The blood flow to that muscle cannot go up 50 or 60 fold.
So you literally have the capacity to cook your muscles.
So to keep you from damaging your muscle,
by hyperthermia, we have fail-safe mechanisms.
And one of those fail-safe mechanisms is an enzyme which is critical for getting fuel, in other words, the results of metabolism of glucose, getting that fuel into the mitochondria, which is making our major coinage of energy exchange, ATP.
So that particular enzyme is temperature sensitive.
So when the muscle temperature gets above 39 or 39.5, it shuts off.
And that essentially shuts off the fuel supply to the mitochondria.
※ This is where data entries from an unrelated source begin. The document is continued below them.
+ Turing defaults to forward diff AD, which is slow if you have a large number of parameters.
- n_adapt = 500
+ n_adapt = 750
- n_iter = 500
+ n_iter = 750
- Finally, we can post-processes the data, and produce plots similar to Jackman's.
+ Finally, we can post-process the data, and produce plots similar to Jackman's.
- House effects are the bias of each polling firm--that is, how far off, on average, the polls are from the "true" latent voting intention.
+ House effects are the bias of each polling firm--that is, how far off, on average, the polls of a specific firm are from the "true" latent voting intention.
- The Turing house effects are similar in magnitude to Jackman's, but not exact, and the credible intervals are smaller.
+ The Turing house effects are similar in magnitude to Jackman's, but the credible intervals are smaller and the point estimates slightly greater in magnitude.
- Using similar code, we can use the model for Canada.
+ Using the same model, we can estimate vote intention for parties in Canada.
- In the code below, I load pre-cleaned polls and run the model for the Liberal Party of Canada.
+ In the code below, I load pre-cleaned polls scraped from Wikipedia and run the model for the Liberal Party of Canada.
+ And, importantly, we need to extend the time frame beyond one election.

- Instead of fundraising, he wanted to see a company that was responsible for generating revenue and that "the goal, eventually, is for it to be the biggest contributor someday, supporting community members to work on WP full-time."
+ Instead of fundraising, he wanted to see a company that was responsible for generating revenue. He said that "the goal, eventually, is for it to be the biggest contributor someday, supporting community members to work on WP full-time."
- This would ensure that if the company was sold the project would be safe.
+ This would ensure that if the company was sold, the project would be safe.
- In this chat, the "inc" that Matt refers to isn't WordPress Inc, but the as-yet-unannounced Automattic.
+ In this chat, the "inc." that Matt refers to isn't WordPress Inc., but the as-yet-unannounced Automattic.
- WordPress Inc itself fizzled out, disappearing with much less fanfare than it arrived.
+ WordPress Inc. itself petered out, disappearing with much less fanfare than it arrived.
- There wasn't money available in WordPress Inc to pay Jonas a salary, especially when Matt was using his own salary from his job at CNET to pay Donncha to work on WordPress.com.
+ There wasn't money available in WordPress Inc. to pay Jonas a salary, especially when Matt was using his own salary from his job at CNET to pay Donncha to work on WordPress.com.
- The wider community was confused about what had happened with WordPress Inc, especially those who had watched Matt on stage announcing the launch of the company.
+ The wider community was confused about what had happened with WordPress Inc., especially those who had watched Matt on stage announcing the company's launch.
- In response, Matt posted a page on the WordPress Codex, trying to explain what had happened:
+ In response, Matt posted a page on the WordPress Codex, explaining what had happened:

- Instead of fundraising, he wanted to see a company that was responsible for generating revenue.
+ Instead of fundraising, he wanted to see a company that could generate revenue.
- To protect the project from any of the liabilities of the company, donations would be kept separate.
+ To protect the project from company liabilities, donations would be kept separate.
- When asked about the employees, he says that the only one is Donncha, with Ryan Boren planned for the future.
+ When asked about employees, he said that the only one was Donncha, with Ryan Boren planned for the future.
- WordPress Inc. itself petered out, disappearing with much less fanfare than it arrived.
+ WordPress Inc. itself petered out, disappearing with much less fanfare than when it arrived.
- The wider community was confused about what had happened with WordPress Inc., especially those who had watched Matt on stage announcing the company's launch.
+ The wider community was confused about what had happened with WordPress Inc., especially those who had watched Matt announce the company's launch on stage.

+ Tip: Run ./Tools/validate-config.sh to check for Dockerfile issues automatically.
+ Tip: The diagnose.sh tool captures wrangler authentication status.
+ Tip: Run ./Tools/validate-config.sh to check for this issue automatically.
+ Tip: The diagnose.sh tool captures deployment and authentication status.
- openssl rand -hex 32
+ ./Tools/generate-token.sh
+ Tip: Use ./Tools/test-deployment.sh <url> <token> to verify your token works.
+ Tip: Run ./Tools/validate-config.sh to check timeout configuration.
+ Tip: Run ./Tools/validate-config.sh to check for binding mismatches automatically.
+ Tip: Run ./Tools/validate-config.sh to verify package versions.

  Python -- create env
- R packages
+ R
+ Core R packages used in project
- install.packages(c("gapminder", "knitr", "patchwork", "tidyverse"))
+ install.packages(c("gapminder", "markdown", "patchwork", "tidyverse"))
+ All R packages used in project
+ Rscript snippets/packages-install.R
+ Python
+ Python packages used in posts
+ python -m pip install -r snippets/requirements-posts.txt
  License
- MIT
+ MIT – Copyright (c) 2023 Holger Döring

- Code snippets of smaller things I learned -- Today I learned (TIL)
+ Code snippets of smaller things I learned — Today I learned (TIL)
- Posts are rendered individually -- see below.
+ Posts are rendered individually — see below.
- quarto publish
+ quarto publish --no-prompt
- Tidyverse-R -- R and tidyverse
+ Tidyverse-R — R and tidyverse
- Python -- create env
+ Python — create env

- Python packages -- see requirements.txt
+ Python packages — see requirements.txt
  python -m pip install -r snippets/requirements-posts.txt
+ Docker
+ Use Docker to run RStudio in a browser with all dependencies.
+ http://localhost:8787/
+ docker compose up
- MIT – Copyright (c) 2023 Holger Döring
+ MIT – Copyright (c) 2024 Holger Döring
That's when you cannot do one more rep.
The most immediate, the most immediate impairment of muscle activity, muscle fatigue, in other words, is the rise in temperature of the muscle.
Well, you will still have a fatigue curve with your upper body.
And that will be influenced by any rise in temperature that has been generated by your lower body exercise.
It's one of them.
And it's a quick one.
Because your body surface is a very good insulator.